Saturday, 8 December 2018

Mortal Engines (2018) - Movie Review


 

https://redribbonreviewers.wordpress.com/We don’t get movies like this anymore. Yes, it’s a large-scale piece of sci-fi action adventure cinema, a familiar form of popcorn fodder, but I’m talking more about the aesthetic. This kind of globe-spanning steampunk is a genuine rarity nowadays. And in the hands of Peter Jackson, giving his frequent collaborator Christian Rivers a thunderous directorial debut, his finesse in the realm of computer effects gives this film an absolutely fantastic visage.

Showing a world where cities have become gargantuan machines, roaming the scorched earth in hopes of materials to maintain their own existence (referred to in-universe as 'Municipal Darwinism'), the level of scale and detail here is staggering. Watching the colossal city of London chug along what was once the world we know is a disquieting experience… and not just because of the destruction in its wake.

With a cursory glance at Great Britain’s colonial history, not to mention its more recent descents into isolated nationalism in the wake of Brexit, it’s difficult to argue with why this particular story has been brought to the big screen at this very moment. And in Hugo Weaving’s Thaddeus Valentine, we see a crystallisation of Britannia. An insistence that coexistence between the mobile and stationary cities is an impossibility (because conservatives love the idea that alliance is impossible), a bloodthirsty drive for conquest against all that stand in the city’s way, right down to consuming lesser cities for resources, and a willingness to wield the weapons that decimated humanity’s past in hope of securing his future.
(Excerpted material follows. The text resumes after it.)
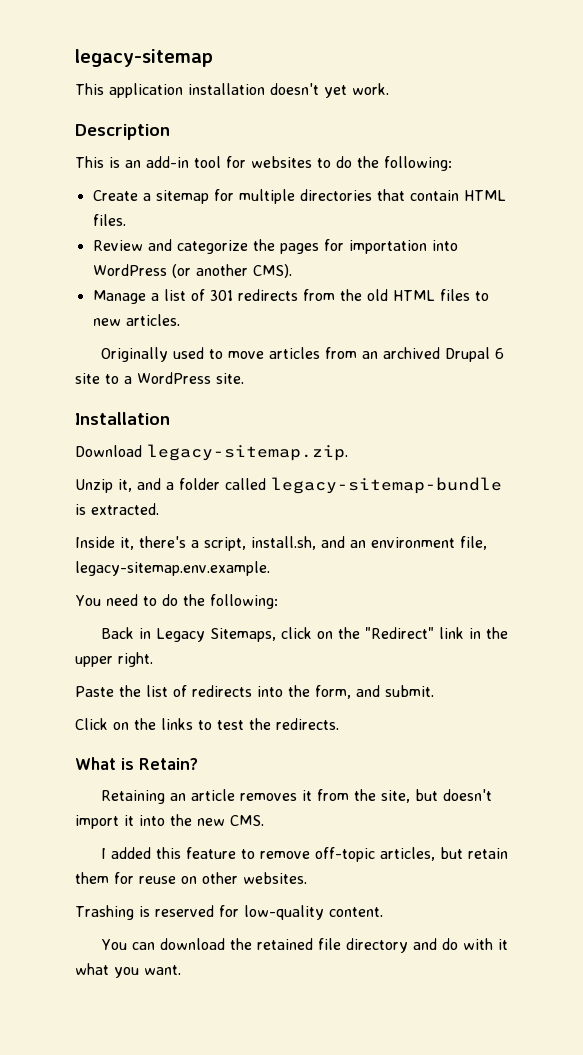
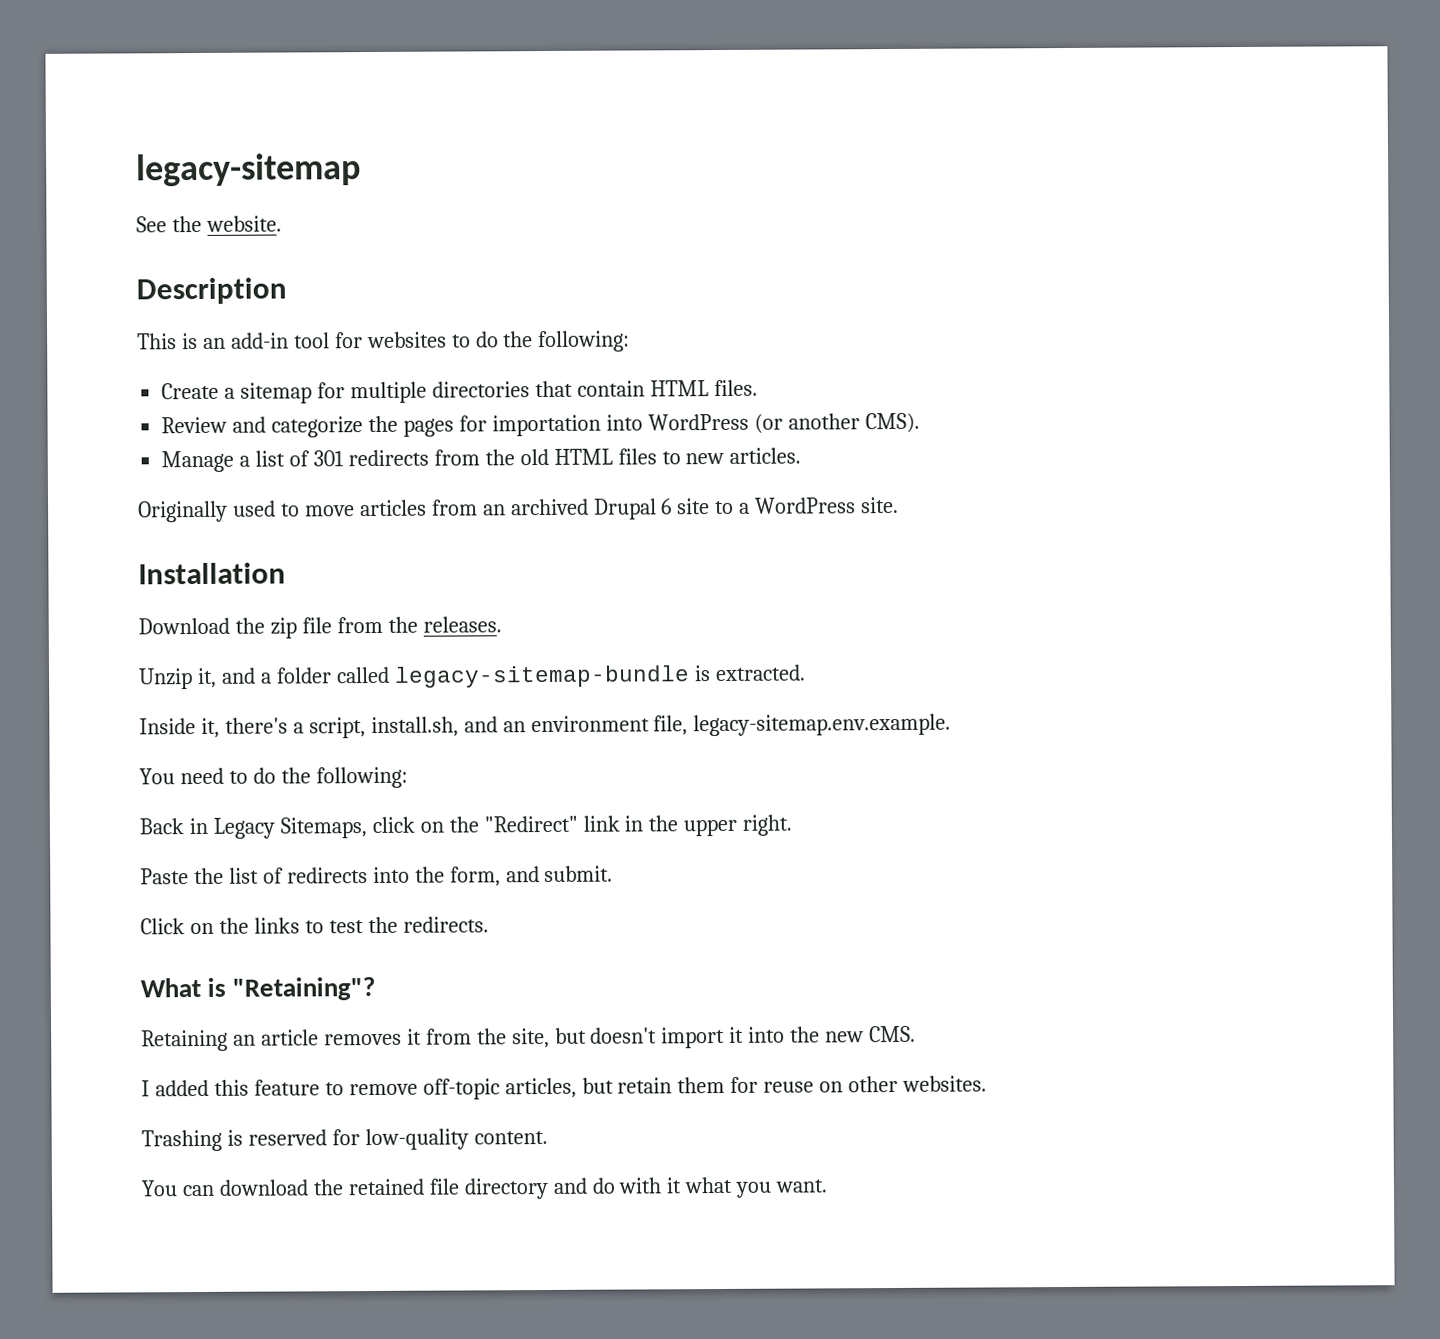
[75,83,389,98] This application installation doesn't yet work. -> [136,215,282,233] See the website.
[147,444,348,461] legacy-sitemap.zip. -> [234,616,502,639] the zip file from the releases.
[139,758,198,770] Retain? -> [232,976,377,1001] "Retaining"?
Learning from history is a major theme in this film, and it can vary wildly from the profound to the outright goofy. While it maintains a certain Fallout-esque approach to sci-fi society assessing older technology, the quip about how 'the age of screens' reduced humanity to being unable to write anything down, in particular the Sixty-Minute War that scorched the earth in the first place, is a tad patronising. Then again, when they also include a revival of the ‘Twinkies survive the apocalypse’ gag, it can be difficult to discern if it’s just good-natured ribbing or being genuinely cautionary.

Because if nothing else, and unlike a fair amount of Jackson’s more recent material, The Hobbit included, this is a film that demands to be taken seriously. Or, to be more accurate, it demands that the audience pays attention to what is happening. In addition to its detailing of historical exchange through technology and ties to modern world politique, it also takes time out to look at the people who allow these engines to keep running. The people who stand on the balcony and cheer as London eviscerates its foes, seeing their nation’s aggression as nothing more than triumph. As necessity. As simple self-preservation by any means necessary. It’s a predatory attitude to have on a global scale, and when the people become comfortable with that being the way things work, they allow the atrocious to take place.

While personal character arcs involving vengeance, naiveté, revolution and zombie bounty hunters fill out the blanks in the film’s run time, the story’s ambitions prove far greater than just the sum of its parts. It’s the kind of speculative fiction that embodies the first word in that phrase, speculating on where this insistence on exclusionary tactics and food chain politics could lead the world, pointing its finger squarely at the most likely suspect for the future.

Honestly, taking Jackson’s entire filmography into account, this level of social critique is a remarkable addition to his legacy, and a testament to why he wanted to adapt this story to begin with. Knowing how British history has affected his own, as shown earlier in the year with They Shall Not Grow Old, it makes sense that he would go after the source material in this incendiary a fashion. And between the breathtaking visuals, the solid acting talent on display, and the writing that gives a sprawling view of where the world is heading, it feels like something that needs to be learnt from. We don’t want to realise that our own engines are indeed mortal when it’s already too late.